Input records ->
● ● ●
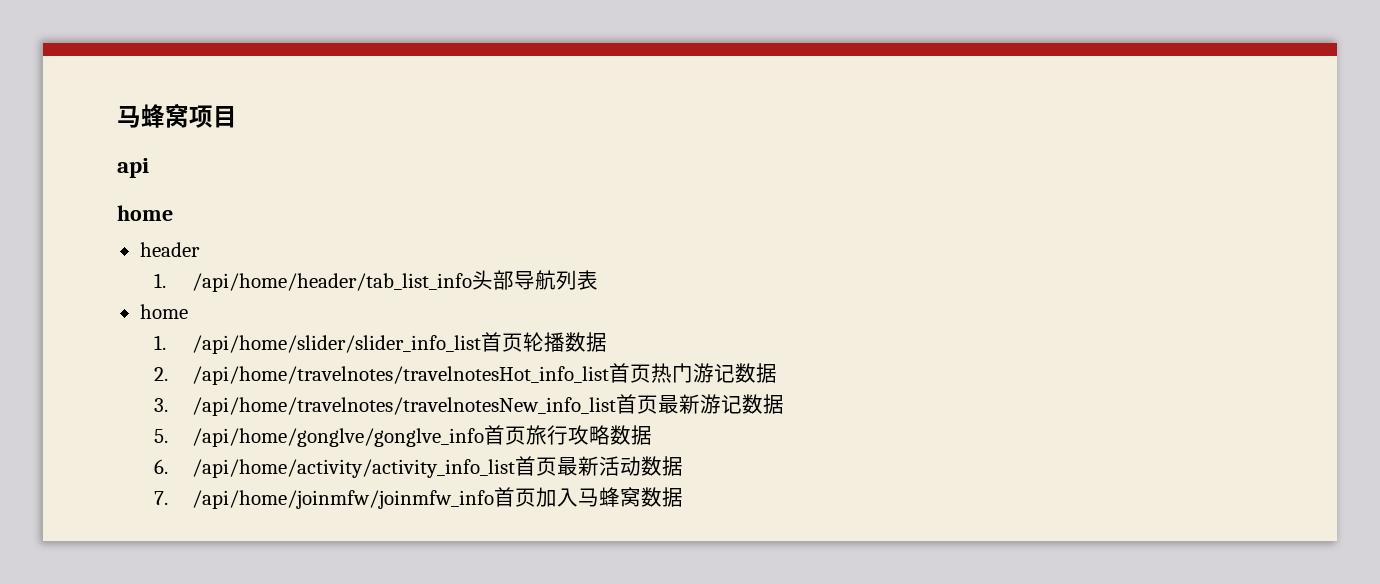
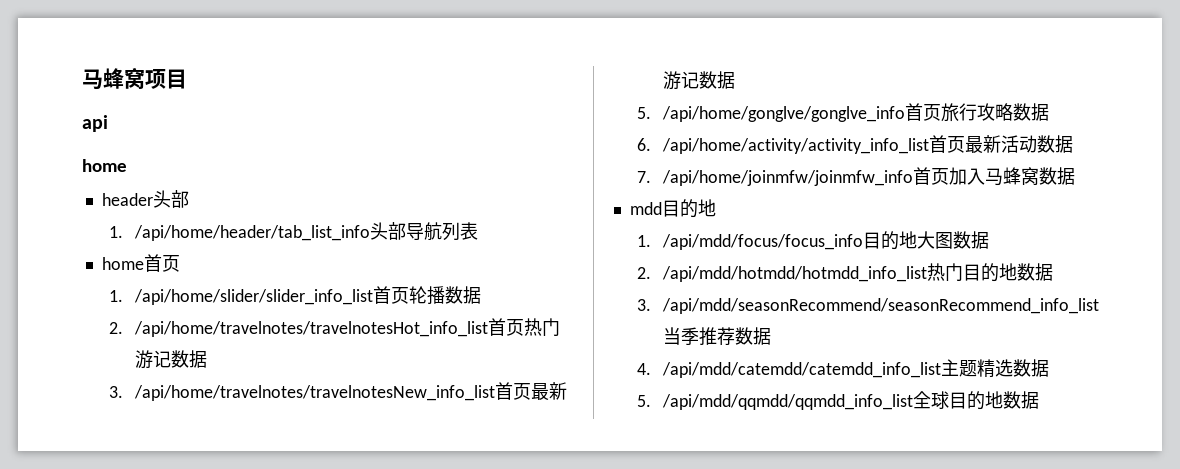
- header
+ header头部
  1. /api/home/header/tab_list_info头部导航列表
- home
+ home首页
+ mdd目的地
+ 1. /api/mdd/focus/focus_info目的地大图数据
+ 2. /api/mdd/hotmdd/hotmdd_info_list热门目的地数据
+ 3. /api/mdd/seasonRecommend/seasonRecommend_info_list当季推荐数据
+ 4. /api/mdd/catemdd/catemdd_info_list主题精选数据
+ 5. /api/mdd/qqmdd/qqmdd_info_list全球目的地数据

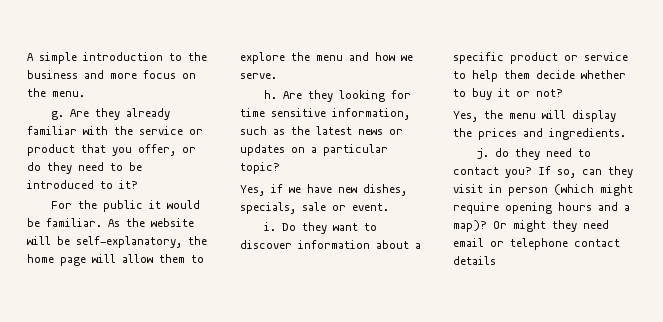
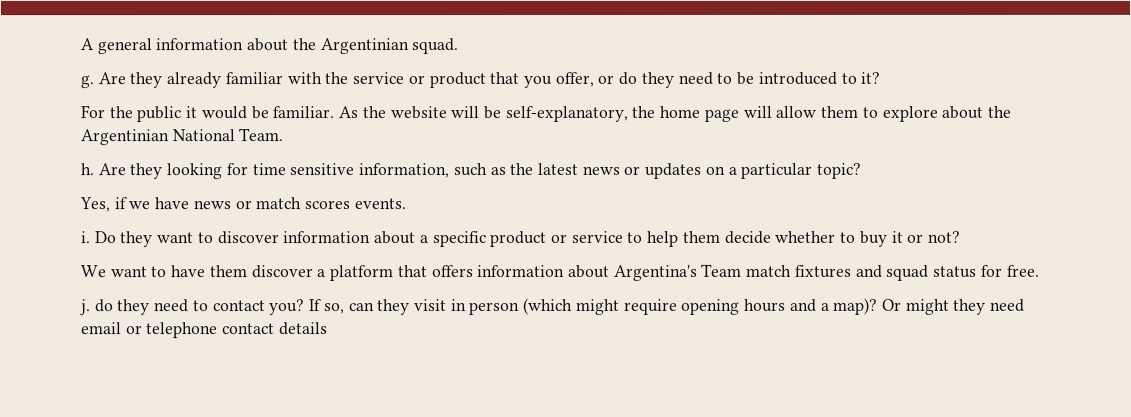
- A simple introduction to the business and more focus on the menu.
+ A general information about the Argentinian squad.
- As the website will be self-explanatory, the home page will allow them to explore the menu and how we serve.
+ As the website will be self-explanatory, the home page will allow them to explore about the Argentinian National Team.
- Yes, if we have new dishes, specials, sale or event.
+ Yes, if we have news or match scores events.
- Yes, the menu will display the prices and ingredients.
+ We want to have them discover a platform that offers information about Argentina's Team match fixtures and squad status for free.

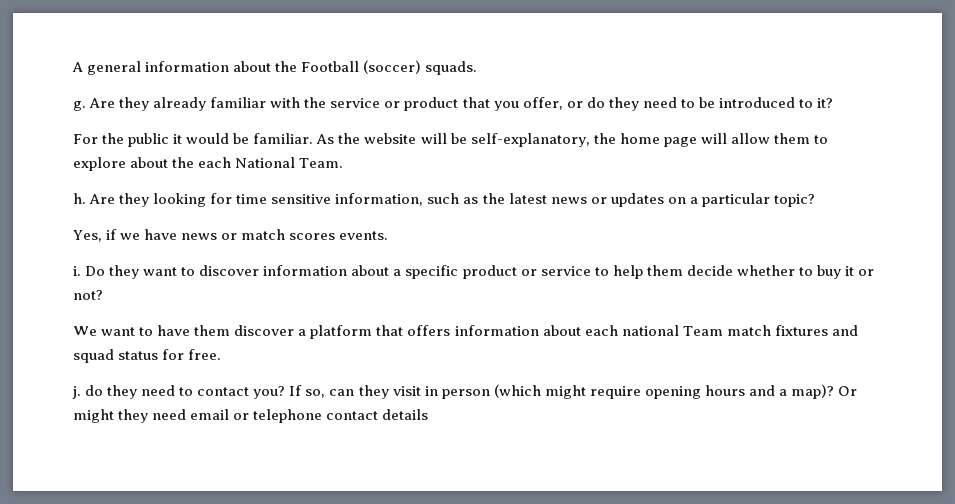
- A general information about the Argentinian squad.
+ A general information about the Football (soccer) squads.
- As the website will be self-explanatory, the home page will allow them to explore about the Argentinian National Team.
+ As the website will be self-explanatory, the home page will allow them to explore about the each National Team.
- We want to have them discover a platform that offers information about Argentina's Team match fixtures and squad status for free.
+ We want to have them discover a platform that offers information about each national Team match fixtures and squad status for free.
● ● ●
Going through the listing above, copy out every line that has the string "explanatory".

Response ->
- As the website will be self-explanatory, the home page will allow them to explore the menu and how we serve.
+ As the website will be self-explanatory, the home page will allow them to explore about the Argentinian National Team.
- As the website will be self-explanatory, the home page will allow them to explore about the Argentinian National Team.
+ As the website will be self-explanatory, the home page will allow them to explore about the each National Team.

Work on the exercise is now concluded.